Thirty-five years later, Sting is a senior citizen, and everyone’s favorite stalker is called Alexa. And, it doesn’t just connect to your entertainment systems. It can connect to a slew of everyday appliances and switches in your home, as well as devices that haven’t been electronic in the past. Smart toasters, smart wall clocks, and smart light switches are just the beginning. Tom’s Guide lists the best of them here.
While turning these devices smart may seem to be convenient or just plain fun, they represent a future in which the tons of data collected about our domestic existence enables Amazon and an extended network of merchants know whether you prefer rye bread; what late-night snacks you prefer; and, when you leave your home. There are ways in which this extended monitoring system when converged with the Internet can make your life better. Manufacturers could monitor home systems and appliances for potential near-term failure and take corrective action before they fail.
Getting back to Sting, however, one must wonder how our lives might change when Amazon is monitoring (and monetizing) “every move you make.” Apple aims to help us become healthier by monitoring our activity via a smartwatch. Connect the two – our activity and our consumption – and a future Big Brother could be telling us not only what to buy but also how to live. You might think that’s okay if we’re healthier. But you have to ask yourself who is deciding how you live. You or some unseen artificial intelligence?
There is no law in the U.S. that dictates how the use personal data must be limited or even how much companies must disclose about the use of that data. So, the desire for more devices like, for example, microwaves that take voice commands will enable a future in which all our needs and desires are determined by some unseen force. And, we will be fed a constant stream of advertising where the mere desire to have the latest and greatest will automatically extract money from our connected credit cards.
In my novel, “The Awakening of Artemis,” set 2049, the nation has evolved. Ninety percent of the population live in one of fifteen “pods.” Within the podosphere, augmented reality avatars act as personal assistants, and everyone’s reactions are monitored via a chip implanted under their skin. The monitoring system can determine what you like and want before you can conceive of it.
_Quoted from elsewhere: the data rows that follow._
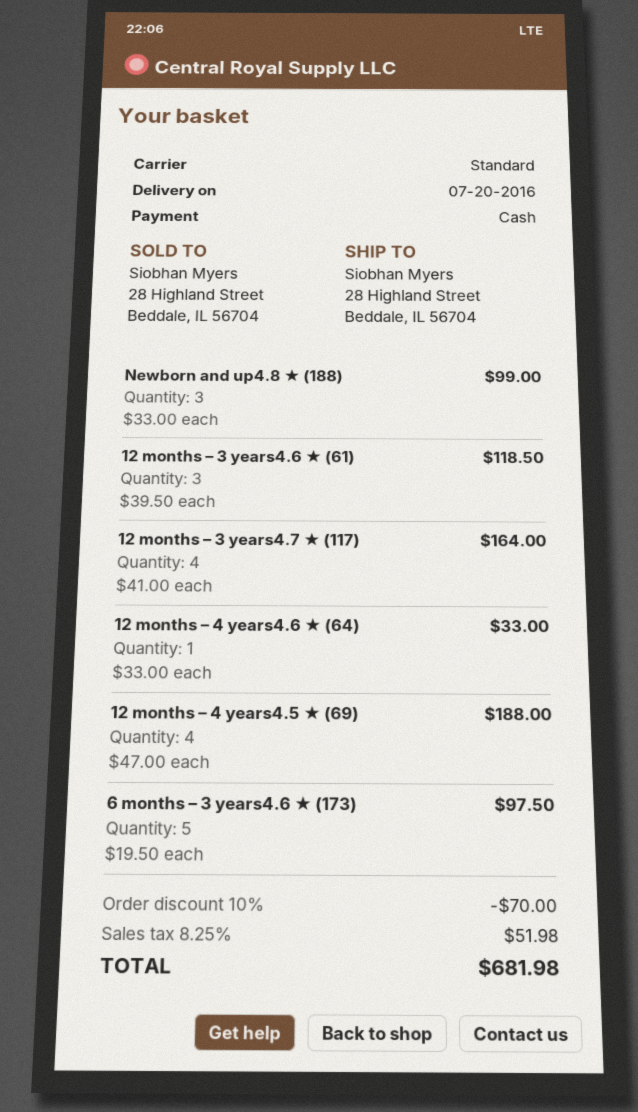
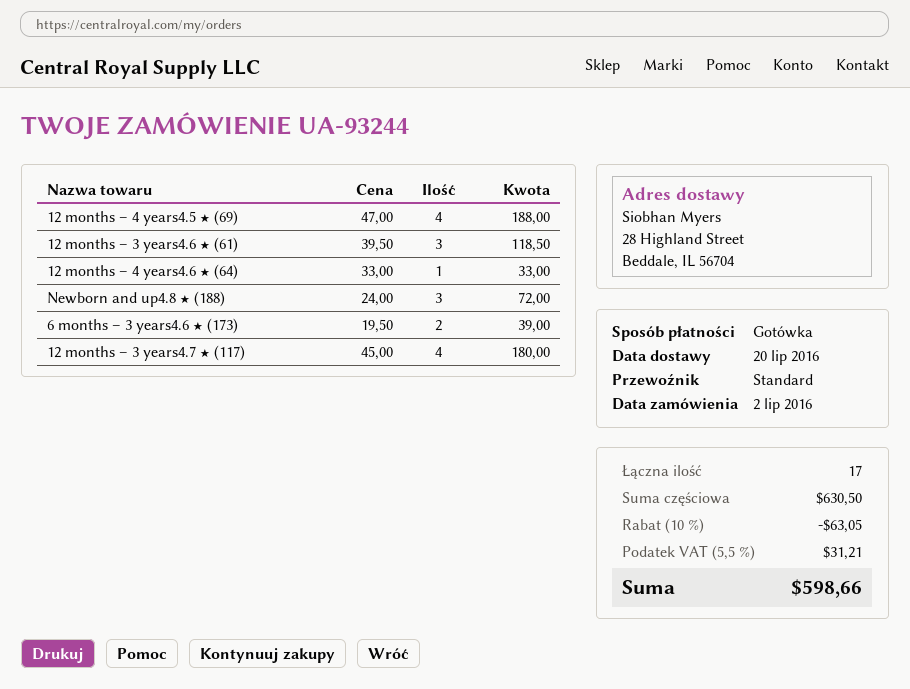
Newborn and up4.8 ★ (188): 3 x 33.00 = 99.00 -> 3 x 24.00 = 72.00
12 months – 3 years4.7 ★ (117): 4 x 41.00 = 164.00 -> 4 x 45.00 = 180.00
6 months – 3 years4.6 ★ (173): 5 x 19.50 = 97.50 -> 2 x 19.50 = 39.00
discount: 10% = 70.00 -> 10% = 63.05
tax: 8.25% = 51.98 -> 5.5% = 31.21
total: 681.98 -> 598.66

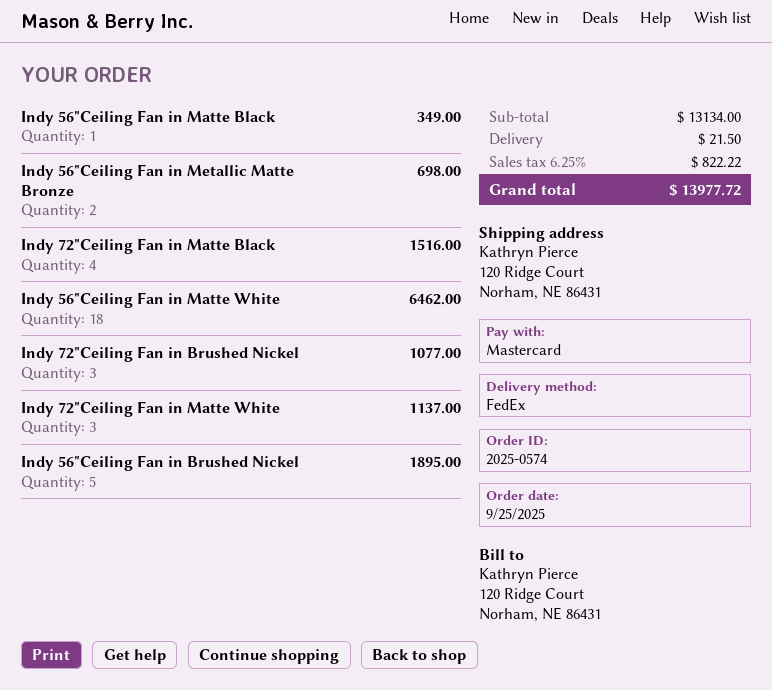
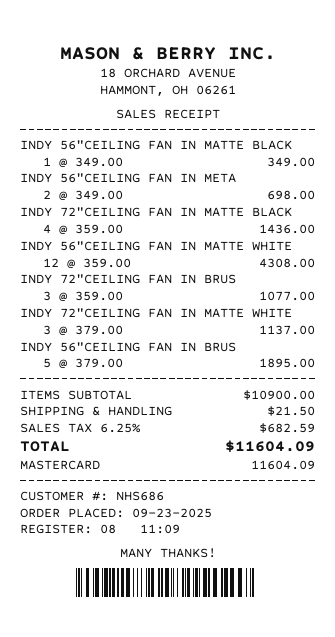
order date: 2025-09-25 -> 2025-09-23
Indy 72"Ceiling Fan in Matte Black: 4 for 1516.00 -> 4 for 1436.00
Indy 56"Ceiling Fan in Matte White: 18 for 6462.00 -> 12 for 4308.00
subtotal: 13134.00 -> 10900.00
tax: 6.25% = 822.22 -> 6.25% = 682.59
total: 13977.72 -> 11604.09

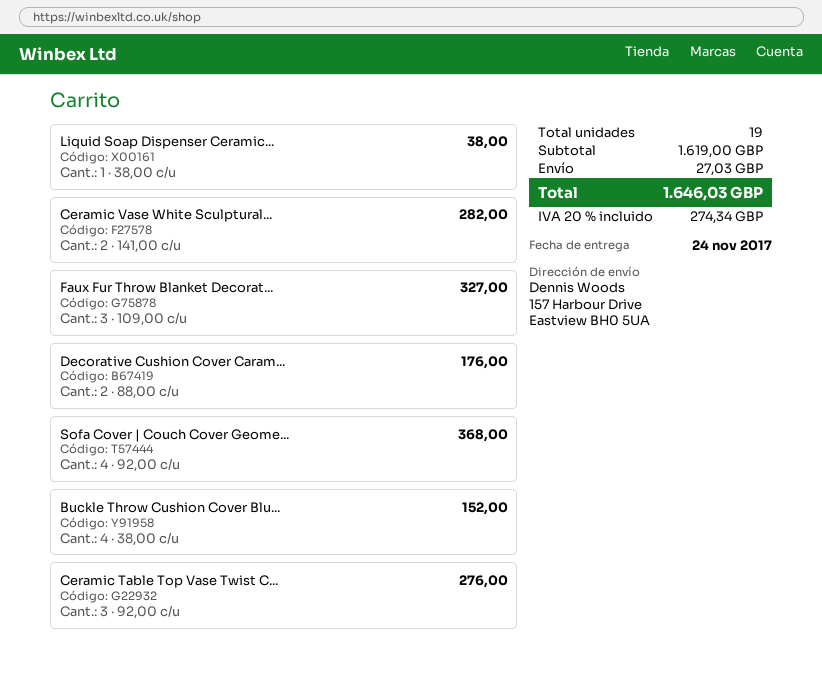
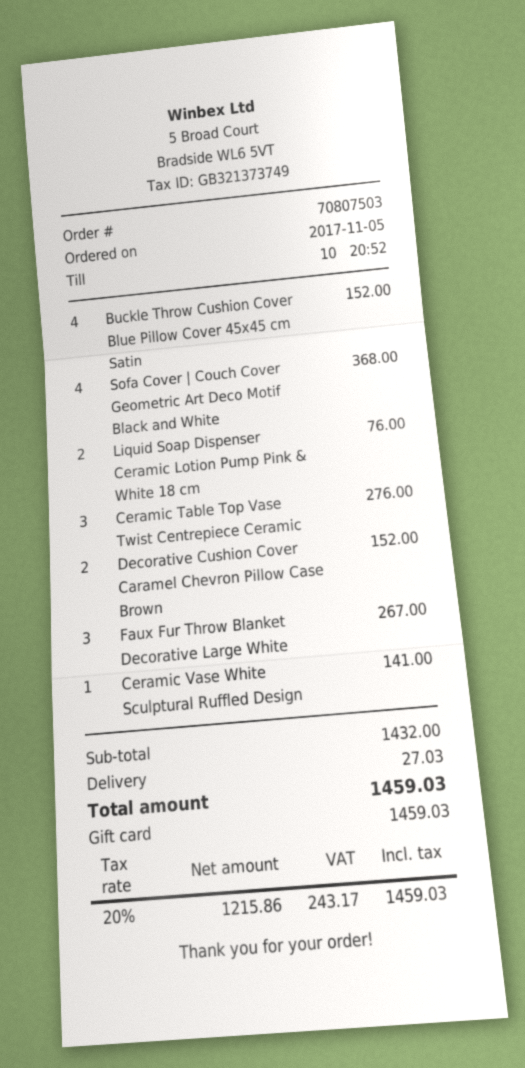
Liquid Soap Dispenser Ceramic...: 1 for 38.00 -> 2 for 76.00
Ceramic Vase White Sculptural...: 2 for 282.00 -> 1 for 141.00
Faux Fur Throw Blanket Decorat...: 3 for 327.00 -> 3 for 267.00
Decorative Cushion Cover Caram...: 2 for 176.00 -> 2 for 152.00
subtotal: 1619.00 -> 1432.00
tax: 20% = 274.34 -> 20% = 243.17
total: 1646.03 -> 1459.03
The hero of the story resents the intrusion, to wit:
Diana’s self-driving car was having a nervous breakdown. While the traffic around her moved nose-to-tail like bullets being shoved into a chamber, Diana guided her chariot worm-like through the gaps, accelerating where circumstances allowed. The car’s software objected but Diana just hit the override switch on the side of the joystick – repeatedly. In the five months since she had been reassigned, she still chafed at the constant monitoring -- facial scanners reading her expression, algorithms that endeavored to meet her unarticulated needs -- and vehicles that piloted themselves.
She recalled the horror she felt when the Podosphere was announced as a public works project to pull the nation out of the second Great Depression – GD2, as it was called. Each pod was a self-contained ecosystem walled off like gated communities against the potential intrusion of the small percentage of the population that chose not to join the majority.
So, you have to ask yourself: which side of that wall do you want to be on?